* _DIRECTIONS FOR THIS TASK_: Below are some records. Return exactly the lines from the one containing "[38,119,530,133] [38,141,365,155] //" through the one containing "[327,199,526,215] [38,220,563,236] [38,241,136,254]", both included, and only those.
***** INPUT RECORDS *****
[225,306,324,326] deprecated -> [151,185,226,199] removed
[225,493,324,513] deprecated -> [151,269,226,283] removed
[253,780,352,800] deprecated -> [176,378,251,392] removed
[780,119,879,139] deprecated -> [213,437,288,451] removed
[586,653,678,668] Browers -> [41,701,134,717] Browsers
*****
***** INPUT RECORDS *****
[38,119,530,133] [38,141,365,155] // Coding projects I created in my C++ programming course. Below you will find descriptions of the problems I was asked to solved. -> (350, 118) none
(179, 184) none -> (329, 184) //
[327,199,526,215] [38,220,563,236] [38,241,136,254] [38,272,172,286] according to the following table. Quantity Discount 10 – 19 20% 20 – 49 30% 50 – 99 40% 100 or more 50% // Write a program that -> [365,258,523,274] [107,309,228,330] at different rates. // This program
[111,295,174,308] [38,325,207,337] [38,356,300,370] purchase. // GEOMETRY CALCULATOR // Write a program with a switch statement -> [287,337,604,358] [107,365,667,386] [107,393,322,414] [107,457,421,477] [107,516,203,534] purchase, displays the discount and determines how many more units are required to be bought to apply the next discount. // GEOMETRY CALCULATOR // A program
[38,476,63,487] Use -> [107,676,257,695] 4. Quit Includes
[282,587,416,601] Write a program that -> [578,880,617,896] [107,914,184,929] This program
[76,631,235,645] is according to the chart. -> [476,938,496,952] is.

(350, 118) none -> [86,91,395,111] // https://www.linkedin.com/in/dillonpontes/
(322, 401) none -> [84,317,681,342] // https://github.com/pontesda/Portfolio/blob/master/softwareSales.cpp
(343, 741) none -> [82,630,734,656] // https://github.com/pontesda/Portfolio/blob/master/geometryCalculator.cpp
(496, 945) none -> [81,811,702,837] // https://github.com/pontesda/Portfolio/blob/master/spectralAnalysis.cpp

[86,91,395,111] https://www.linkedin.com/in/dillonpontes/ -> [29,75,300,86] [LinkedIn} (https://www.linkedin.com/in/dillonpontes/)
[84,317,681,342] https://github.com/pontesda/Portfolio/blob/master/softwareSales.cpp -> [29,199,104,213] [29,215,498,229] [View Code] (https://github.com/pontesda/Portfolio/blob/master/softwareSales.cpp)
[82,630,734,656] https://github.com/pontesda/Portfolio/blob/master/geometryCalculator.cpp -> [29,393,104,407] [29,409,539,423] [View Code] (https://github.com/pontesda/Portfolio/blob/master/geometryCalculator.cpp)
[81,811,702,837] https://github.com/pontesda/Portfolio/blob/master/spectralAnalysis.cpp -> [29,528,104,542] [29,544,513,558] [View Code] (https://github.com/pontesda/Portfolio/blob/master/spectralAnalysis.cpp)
*****
* _RESULT FOR THIS TASK_:
[38,119,530,133] [38,141,365,155] // Coding projects I created in my C++ programming course. Below you will find descriptions of the problems I was asked to solved. -> (350, 118) none
(179, 184) none -> (329, 184) //
[327,199,526,215] [38,220,563,236] [38,241,136,254] [38,272,172,286] according to the following table. Quantity Discount 10 – 19 20% 20 – 49 30% 50 – 99 40% 100 or more 50% // Write a program that -> [365,258,523,274] [107,309,228,330] at different rates. // This program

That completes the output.